- Born: Syed Hassan Rizvi 1 October 1934 Jalal, Aligarh, British India
- Died: 12 November 1966 (aged 32) Sargodha, Punjab, Pakistan
- Citizenship: Pakistan
- Occupation: Poet
- Writing career
- Pen name: Shakeb Jalali
- Period: post-independence era
- Genre: Ghazal
- Notable work: Roushani Ae Roushani (1972);

= Shakeb Jalali =

Pakistani poet (1934–1966)

Shakeb Jalali or Shakeeb Jalali, born Syed Hassan Rizvi (1 October 1934 – 12 November 1966), was a Pakistani Urdu poet, considered one of the distinguished Urdu poets of the post-Independence era.

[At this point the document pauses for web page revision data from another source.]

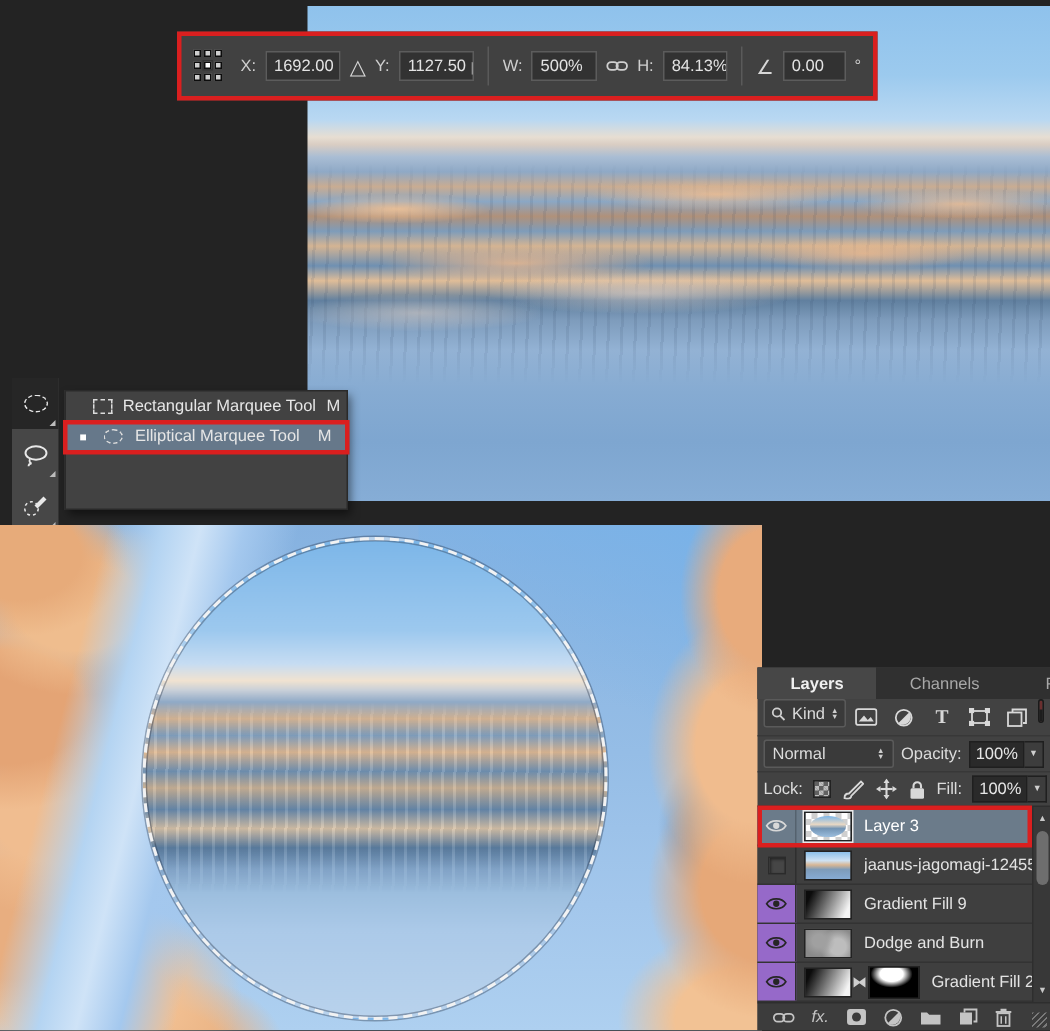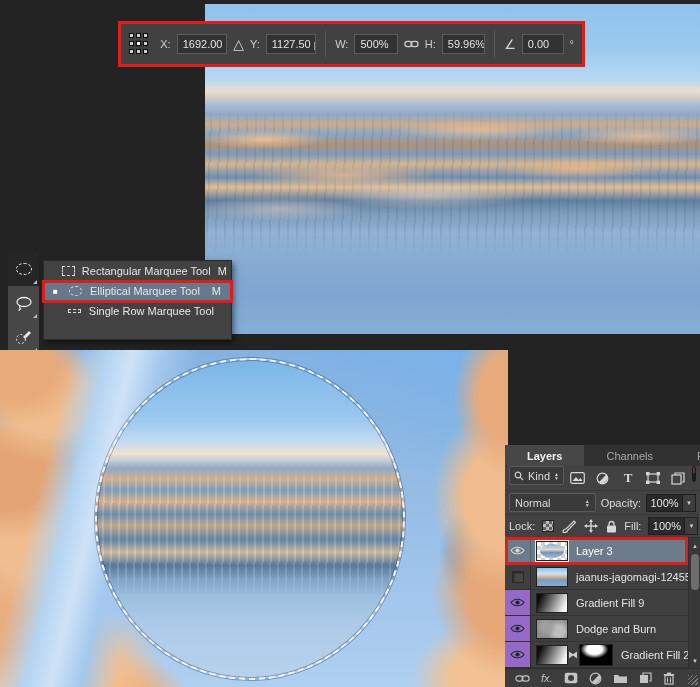--- a/index.html
+++ b/index.html
@@ -208,21 +208,21 @@
   <span class="ob-label">Y:</span>
   <div class="ob-input" style="width:56px">1127.50 px</div>
   <div class="ob-sep"></div>
   <span class="ob-label">W:</span>
   <div class="ob-input" style="width:48px">500%</div>
   <svg class="link-svg" viewBox="0 0 17 12">
     <rect x="1" y="3" width="8" height="6" rx="3" fill="none" stroke="#cfcfcf" stroke-width="1.4"></rect>
     <rect x="8" y="3" width="8" height="6" rx="3" fill="none" stroke="#cfcfcf" stroke-width="1.4"></rect>
   </svg>
   <span class="ob-label">H:</span>
-  <div class="ob-input" style="width:48px">59.96%</div>
+  <div class="ob-input" style="width:48px">84.13%</div>
   <div class="ob-sep"></div>
   <span class="angle-icon">∠</span>
   <div class="ob-input" style="width:46px">0.00</div>
   <span class="deg">°</span>
 </div>
 
 <div class="abs toolbar">
   <div class="tool-btn selected">
     <span class="ellipse-glyph"></span>
     <span class="corner"></span>
@@ -252,28 +252,20 @@
     <span class="menu-label">Rectangular Marquee Tool</span>
     <span class="menu-shortcut">M</span>
   </div>
   <div class="menu-row active">
     <span class="dot">■</span>
     <span class="mi">
         <span class="ell"></span>
       </span>
     <span class="menu-label">Elliptical Marquee Tool</span>
     <span class="menu-shortcut">M</span>
-  </div>
-  <div class="menu-row">
-    <span class="dot">■</span>
-    <span class="mi">
-        <span class="row"></span>
-      </span>
-    <span class="menu-label">Single Row Marquee Tool</span>
-    <span class="menu-shortcut"></span>
   </div>
 </div>
 <div class="abs menu-redbox"></div>
 
 <div class="abs bottom-image">
   <div class="bi-sky"></div>
   <div class="bi-trees-left"></div>
   <div class="bi-gully"></div>
   <div class="bi-trees-right"></div>
   <div class="ellipse-sel">

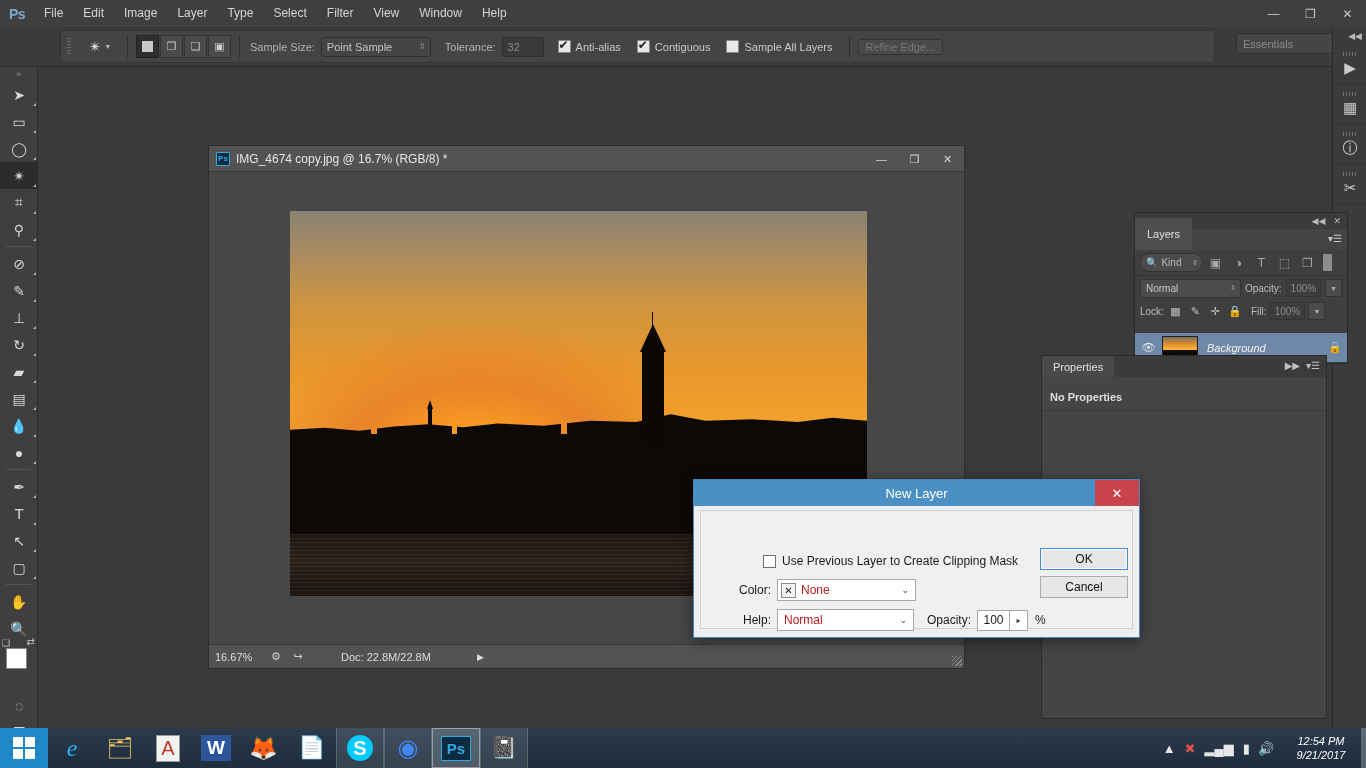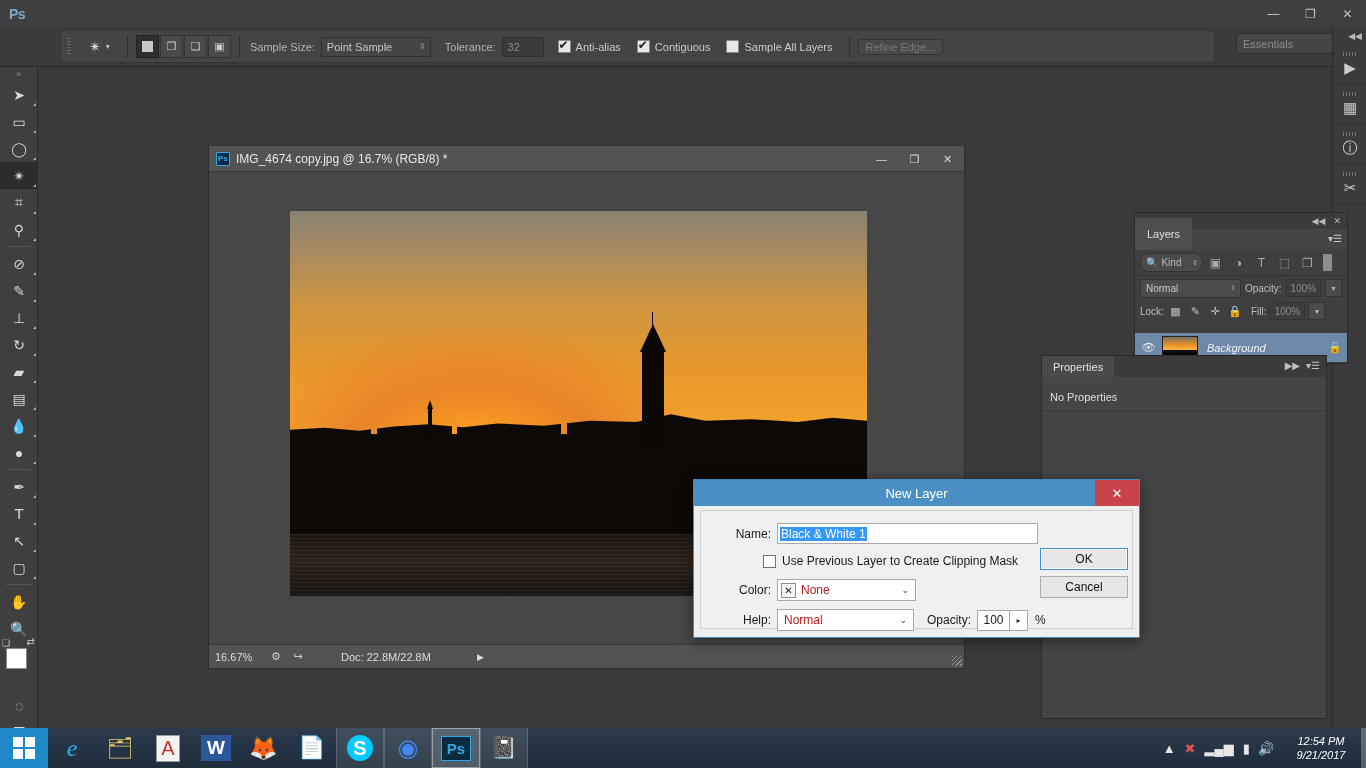--- a/index.html
+++ b/index.html
@@ -280,21 +280,21 @@
 
   
   .props-panel {
     position:absolute; left:1041px; top:355px; width:286px; height:364px;
     background:#454545; border:1px solid #2b2b2b;
   }
   .props-tabs { height:21px; background:#3b3b3b; display:flex; align-items:flex-end; position:relative; }
   .props-tab { height:21px; padding:0 11px; background:#4a4a4a; color:#e2e2e2; font-size:11px; display:flex; align-items:center; }
   .props-icons { position:absolute; right:6px; top:4px; display:flex; gap:6px; align-items:center; color:#c0c0c0; font-size:10px; }
   .props-body { padding:14px 0 0 8px; }
-  .props-none { color:#dfdfdf; font-size:11px; font-weight:normal; }
+  .props-none { color:#dfdfdf; font-size:11px; font-weight:bold; }
   .props-sep { position:absolute; left:0; top:54px; width:284px; height:1px; background:#3a3a3a; }
 
   
   .dialog {
     position:absolute; left:693px; top:479px; width:447px; height:159px;
     background:#eeeeee; border:1px solid #4a87b8;
     box-shadow:0 3px 14px rgba(0,0,0,.45);
   }
   .dlg-title {
     height:26px; background:#4a90c4; display:flex; align-items:center;
@@ -384,20 +384,32 @@
   .clock { color:#ffffff; font-size:11px; text-align:center; line-height:14px; width:74px;font-style:italic; }
   .edge-bar { position:absolute; right:0; top:0; width:5px; height:40px; background:rgba(255,255,255,.25); }
 </style>
 </head>
 <body>
 
 <div id="app">
 
   <div class="titlebar">
     <div class="ps-logo">Ps</div>
+    <div class="menu">
+      <div class="menu-item">File</div>
+      <div class="menu-item">Edit</div>
+      <div class="menu-item">Image</div>
+      <div class="menu-item">Layer</div>
+      <div class="menu-item">Type</div>
+      <div class="menu-item">Select</div>
+      <div class="menu-item">Filter</div>
+      <div class="menu-item">View</div>
+      <div class="menu-item">Window</div>
+      <div class="menu-item">Help</div>
+    </div>
     <div class="win-btns">
       <div class="win-btn">—</div>
       <div class="win-btn">❐</div>
       <div class="win-btn">✕</div>
     </div>
   </div>
 
   <div class="optionsbar">
     <div class="opt-inner">
       <div class="grip"></div>
@@ -600,26 +612,20 @@
     <div class="props-sep"></div>
   </div>
 
   <div class="dialog">
     <div class="dlg-title">
       <span class="dlg-title-text">New Layer</span>
       <span class="dlg-close">✕</span>
     </div>
     <div class="dlg-body">
       <div class="dlg-inner">
-        <div class="row name-row">
-          <span class="lbl name-lbl">Name:</span>
-          <span class="name-input">
-            <span class="name-sel">Black &amp; White 1</span>
-          </span>
-        </div>
         <div class="row clip-row">
           <span class="dlg-chk"></span>
           <span class="clip-lbl">Use Previous Layer to Create Clipping Mask</span>
         </div>
         <div class="row color-row">
           <span class="lbl color-lbl">Color:</span>
           <span class="color-sel">
             <span class="none-box">✕</span>
             <span class="sel-txt">None</span>
             <span class="dd-caret">⌄</span>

Shakeb was born on 1 October 1934 in Jalal, a small village near Aligarh. His ancestors were from a small town, Saddat, near Aligarh. He took his own life on 12 November 1966 by throwing himself before a passing train near Sargodha, Pakistan.

==Poetry and works==
Shakib Jalali's poetry had a unique style and gave a modern tone to Urdu Ghazal. His first collection of poetry, Roushni Aye Roushni, was published posthumously in 1972. Sang-e-Meel published his complete poetical works as Kulliyat-e-Shakeb Jalali in 2004.

==Death and legacy==
Shakib Jalali died by suicide under a train on 12 November 1966 at the age of 32 in Sargodha, Pakistan.

Jalali's death anniversary is celebrated every year, and he is remembered for his unique and innovative contributions to Urdu ghazal. His work is still included in important collections of Urdu poetry.